No Fear, AI is Here: How to Harness AI for Social Good
As tech leaders, we have a choice: Embrace AI to solve critical problems or remain fearful of its capacity to divide us. It’s our duty to champion the former.
Looking back on the past decade, I’m blown away by the number of positive advancements the world has achieved through technology. We’ve developed COVID-19 vaccines in record time, probed deeper into the solar system, advanced fuel efficient technologies, and built tools to aid in earlier disease detection.
The one thing these breakthroughs all have in common? AI.
Long before ChatGPT debuted in 2022 and the meteoric rise of generative AI, scientists and technologists were quietly leveraging AI to move faster and make bigger leaps in scientific progress. But over the past year, conversations surrounding AI have become increasingly controversial. According to the 2023 MITRE Report, only 39% of US adults believe current AI technology is safe and secure. While the reservation in trusting AI isn’t surprising, there has been plenty of airtime devoted to the myriad ways AI can go wrong -- and has already gone wrong. These are significant issues, and we should not ignore them.
However, my biggest concern is that these high-profile issues mean we’ll oversee or even completely abandon AI’s power and potential to do good. The world faces an alarming number of critical unsolved problems, from climate change to racial inequity to entrenched poverty. Solving these issues before it’s too late requires collective action. And technology -- especially AI -- can and should play a central role in coordinating our efforts and driving progress.
So, as tech leaders, what’s our next move?
We must proactively think about how our organizations can responsibly leverage AI for good. Our role is to offer our teams the support and guidance required to harness AI’s full power in ways big and small to inspire positive change, ensuring fear doesn’t override optimism. While AI has an undeniable advantage when it comes to its ability to outperform, it cannot replace the power of human creativity, perspectives, and deep insight.
The Next Generation Needs Your Support
It won’t be CTOs like me who come up with the next great idea for solving the world’s most critical problems.
It’s going to be the people on my team -- and your team- who are in the trenches writing the code and building new solutions. And they’re going to use AI to get there. It can speed up the trial-and-error phase of every project -- generating code quicker, debugging faster, automating documentation, suggesting alternatives.
These advancements mean we can arrive at meaningful solutions faster, but only if we aren’t scared to dive in. The best step we can take as leaders is to encourage the healthy exploration, experimentation, and critical thinking necessary to solve problems using today’s best technologies.

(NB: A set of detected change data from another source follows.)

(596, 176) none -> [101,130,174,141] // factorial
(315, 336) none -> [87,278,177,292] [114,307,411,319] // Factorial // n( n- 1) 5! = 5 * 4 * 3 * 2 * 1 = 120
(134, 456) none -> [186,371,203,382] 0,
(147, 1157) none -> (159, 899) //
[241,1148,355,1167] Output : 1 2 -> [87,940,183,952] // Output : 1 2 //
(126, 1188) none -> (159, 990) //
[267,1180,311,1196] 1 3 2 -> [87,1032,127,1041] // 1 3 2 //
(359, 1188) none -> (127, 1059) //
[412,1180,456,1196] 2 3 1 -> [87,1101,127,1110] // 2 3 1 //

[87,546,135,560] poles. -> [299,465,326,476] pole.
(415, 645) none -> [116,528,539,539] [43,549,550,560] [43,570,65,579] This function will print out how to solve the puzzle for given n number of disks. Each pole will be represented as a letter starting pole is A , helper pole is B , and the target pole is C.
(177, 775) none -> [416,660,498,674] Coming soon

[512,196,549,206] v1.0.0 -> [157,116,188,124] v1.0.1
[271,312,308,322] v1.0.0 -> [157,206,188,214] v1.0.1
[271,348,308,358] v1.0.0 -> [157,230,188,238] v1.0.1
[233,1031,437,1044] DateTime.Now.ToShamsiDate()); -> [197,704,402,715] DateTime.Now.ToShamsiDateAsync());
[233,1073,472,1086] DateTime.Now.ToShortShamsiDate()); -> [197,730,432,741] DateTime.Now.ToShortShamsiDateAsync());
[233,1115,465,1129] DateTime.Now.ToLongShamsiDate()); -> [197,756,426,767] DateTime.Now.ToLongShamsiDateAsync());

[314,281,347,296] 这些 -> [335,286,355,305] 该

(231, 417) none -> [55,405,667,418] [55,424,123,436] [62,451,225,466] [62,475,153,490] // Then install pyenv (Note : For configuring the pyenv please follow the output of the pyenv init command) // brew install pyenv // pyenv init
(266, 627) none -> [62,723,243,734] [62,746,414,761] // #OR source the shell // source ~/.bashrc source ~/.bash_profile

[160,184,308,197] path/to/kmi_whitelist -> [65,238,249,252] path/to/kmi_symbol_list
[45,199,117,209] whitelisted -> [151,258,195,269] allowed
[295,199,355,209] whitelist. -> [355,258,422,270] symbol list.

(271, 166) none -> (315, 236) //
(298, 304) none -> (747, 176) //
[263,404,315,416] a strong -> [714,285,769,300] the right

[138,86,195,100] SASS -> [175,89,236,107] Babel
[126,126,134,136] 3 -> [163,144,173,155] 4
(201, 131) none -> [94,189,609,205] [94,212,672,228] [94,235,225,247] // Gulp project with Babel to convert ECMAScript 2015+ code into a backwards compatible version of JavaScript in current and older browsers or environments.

I want my team to learn by doing and look for strategic ways to embrace this technology. To iterate until they arrive at their desired outcomes. That type of working environment requires building teams willing to take risks, with the grit and resilience to take failures in stride and adapt to changes in technology and ways of working.
However, our job as tech leaders is not only to motivate capable teams, but to also provide them with frameworks for finding new ways of responsibly leveraging technology for good. To do so, we’ll need to stay grounded in the fundamentals of science -- facts, data, and measurement.
I constantly push my product and technology teams to measure the value or incremental usage of their developments. For example, if my team is working on a platform to support volunteering, that means asking questions like:
Are we attracting more volunteers?
Is there alignment between the volunteers’ skills/interests and the needs of the organizations they serve?
Are the volunteers using our platform more satisfied with the experience?
Setting goals and deciding how to measure outcomes offers teams the guardrails and grounding they need to produce tangible results. Every time we make a change or add something to our platform, we should be able to track the impact on user experience. However, aligning on measurement tactics is difficult, and many companies simply skip this step and dive into experimentation. But without clear goals and key performance indicators, it’s easy to veer off course toward flawed outcomes.
This example of building a volunteering platform may sound small in the grand scheme of things, but it’s the same process we’ll need to follow as we ramp up our use of AI to solve the world’s biggest challenges. The key is to stay grounded in responsible frameworks that keep us honest about the real impact of our work.